Only commensurable quantities (physical quantities having the same dimension) may be compared, equated, added, or subtracted...

Thus, dimensional analysis may be used as a sanity check of physical equations: the two sides of any equation must be commensurable or have the same dimensions...

This has the implication that most mathematical functions, particularly the transcendental functions, must have a dimensionless quantity, a pure number, as the argument and must return a dimensionless number as a result.

Basically, this says that we can look at an expression like "$L=5\mathrm{in}+10\mathrm{cm}$" and make sense of it. Even though the mix of units is awkward we know that both terms on the right are units of length and thus commensurable; that isn't to say that either "$L=15\mathrm{in}$" or "$15\mathrm{cm}$" are correct interpretations of that expression... just that everyone should get concordant results if asked to draw a line of length "$L$" on their paper. Conversely, an expression like "$X=5\mathrm{in}+3\mathrm{kg}$" is not commensurable because "Draw a line of length X." is nonsensical due to the impossibility of drawing a line "3kg long"; whilst likewise "Measure out a sample of mass X." is nonsensical due to the impossibility of trying to "weigh out 5in".

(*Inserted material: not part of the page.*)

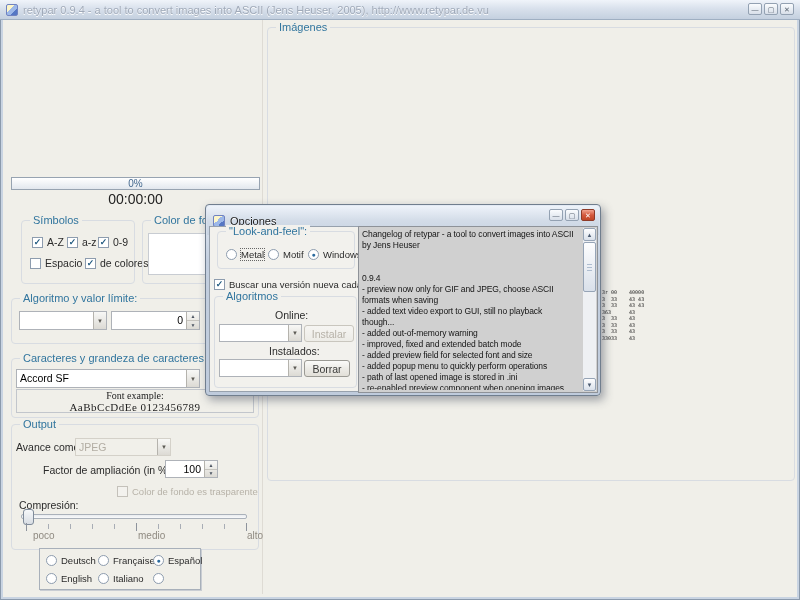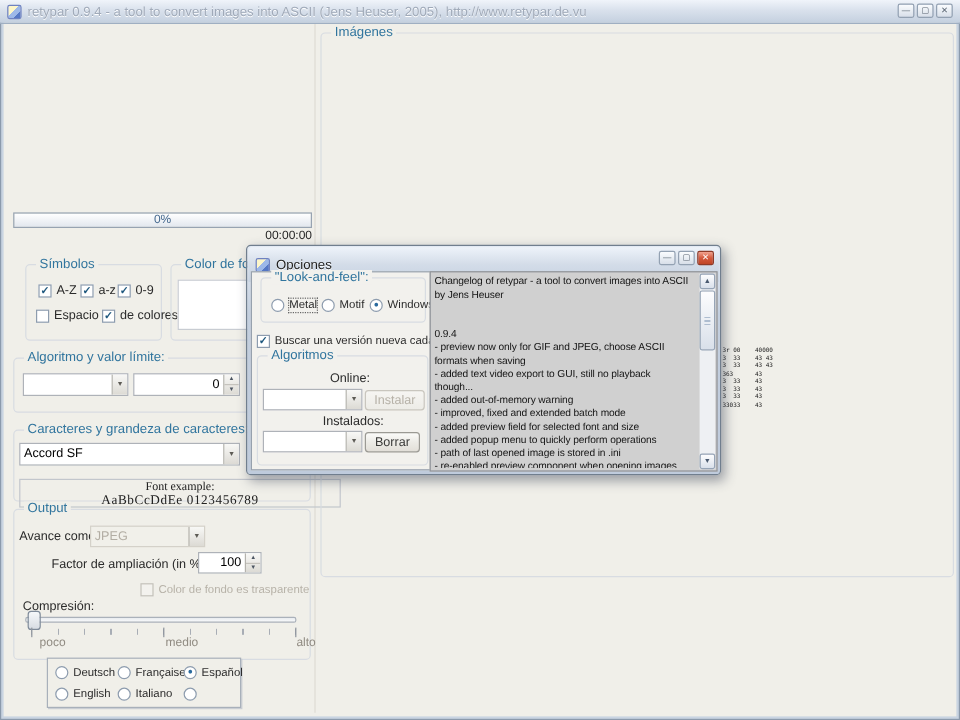"00:00:00" .ptime { font-size: 10px -> 14px; text-align: right -> center }
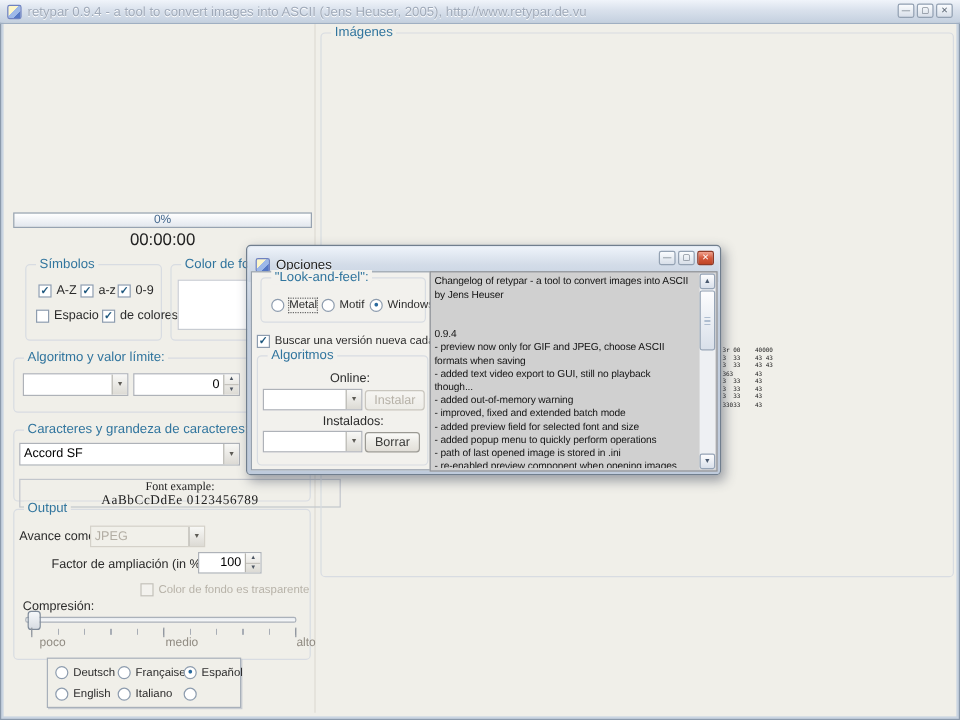"Font example:" div.fontbox { top: 40px -> 30px; width: 268px -> 238px }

Now, to the specific problem at hand: $x^\mathrm{cm}$

You are correct to notice that this can be expanded as a series, and also that the series expansion you get feels nonsensical. (Because it is!)

The reason is because, like in the "$X=5\mathrm{in}+3\mathrm{kg}$" example, that $$ x^\mathrm{cm} = \sum e^{ln(x)\mathrm{cm}} = 1 + ln(x)\cdot\mathrm{cm}+ \frac{ln(x)^2}{2}\cdot\mathrm{cm}^2 + \frac{ln(x)^3}{6}\cdot\mathrm{cm}^3\dots $$ has units that are non-commensurable on the right; it is trying to reconcile a length, an area, a volume, and so on... which just cannot be done any more-so than "Draw a line of length $2\mathrm{cm}^3.$" can be done.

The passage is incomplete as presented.